Find tips and tricks to make your garden or allotment flourish on our Gardening forum.

Gardening

What are these horrid bug things in my water butt? eurghK!

25 replies

mankymummy · 29/07/2008 15:13

I have a bin that i've been using to collect water on my allotment and been putting nettle leaves in to make a liquid fertiliser.

I looked in it today and there are hundreds and hundreds of squirmy bug things.

They look like small pea pods with a very thin long tail and they are white.

Any idea what they are and how on earth i get rid of them?

Thanks.

OP posts:
Report
misi · 29/07/2008 16:51

could be mosquito lava (can't think how to spell that correctly!!) making sure the bin is covered with a close fitting lid helps stop them getting there in the first place but without seeing one, they could also be amphibians like toads, frogs or newts too. if you are convinced they are not tadpoles etc, either use a mesh filter to scoop them out and leave them on the grass or pathway for the birds to eat especially if hot and sunny but not when it is raining or damp, or you can give the water a good stir up if it is murky (the lack of light and oxygen usually does for them after a few days stirring, or if that fails, you can get an organic water butt cleanser that helps to kill of bugs and beasts, can't think of what it called at the moment but try the internet search engines

Report
mankymummy · 29/07/2008 17:39

thanks misi, they dont look like mosquito lava, they are much bigger... the main body approx 2cm long, the thin tail the same.

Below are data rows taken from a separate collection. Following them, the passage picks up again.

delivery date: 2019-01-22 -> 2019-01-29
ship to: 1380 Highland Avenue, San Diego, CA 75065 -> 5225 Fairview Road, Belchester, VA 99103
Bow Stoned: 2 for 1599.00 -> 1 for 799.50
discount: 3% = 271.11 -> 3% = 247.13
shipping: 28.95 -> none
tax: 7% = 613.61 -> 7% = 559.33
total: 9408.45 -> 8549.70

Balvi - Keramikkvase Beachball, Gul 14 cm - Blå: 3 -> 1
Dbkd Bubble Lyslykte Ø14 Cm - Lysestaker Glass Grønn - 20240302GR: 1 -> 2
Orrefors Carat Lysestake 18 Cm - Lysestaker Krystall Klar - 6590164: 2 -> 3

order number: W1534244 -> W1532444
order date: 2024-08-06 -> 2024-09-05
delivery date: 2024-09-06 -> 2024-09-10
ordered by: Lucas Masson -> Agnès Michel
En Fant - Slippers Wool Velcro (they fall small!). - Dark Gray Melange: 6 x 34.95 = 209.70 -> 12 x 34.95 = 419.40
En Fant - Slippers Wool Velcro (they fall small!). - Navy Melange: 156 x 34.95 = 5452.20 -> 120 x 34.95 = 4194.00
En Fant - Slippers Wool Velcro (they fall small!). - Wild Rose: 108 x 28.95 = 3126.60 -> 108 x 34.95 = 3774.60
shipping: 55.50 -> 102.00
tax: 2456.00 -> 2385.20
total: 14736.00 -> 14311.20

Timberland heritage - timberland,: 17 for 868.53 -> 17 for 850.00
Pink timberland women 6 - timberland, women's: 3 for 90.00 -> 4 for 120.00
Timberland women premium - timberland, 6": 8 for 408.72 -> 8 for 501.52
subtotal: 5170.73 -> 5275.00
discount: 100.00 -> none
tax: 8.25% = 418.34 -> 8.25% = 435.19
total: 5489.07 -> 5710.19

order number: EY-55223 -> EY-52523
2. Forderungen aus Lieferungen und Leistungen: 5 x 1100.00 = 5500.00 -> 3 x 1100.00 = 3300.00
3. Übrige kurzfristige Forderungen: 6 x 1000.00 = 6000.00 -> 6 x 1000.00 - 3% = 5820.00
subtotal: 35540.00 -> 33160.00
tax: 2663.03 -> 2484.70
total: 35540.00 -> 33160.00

if i scoop them out and leave them I'm worried they'll mutate into some sort of monster bug !!!!!!

will the birds really eat them?

OP posts:
Report
misi · 29/07/2008 19:43

depends on what they are but meat eating birda like starlings eat anything. blackbirds will eat just about anything meaty too. can you see 2 black dots on the round body bit like unformed eyes?
but if they are put out in the sun and dry, as they are living in water now, I doubt they'll survive for long, or the old gardeners way is to place any bugs they don't like into pots of parafin but that is hard to get now I think. the only thing I have ever seen that big still in water are amphibians.
i found this site earlier, if you have some spare time might be worth a look?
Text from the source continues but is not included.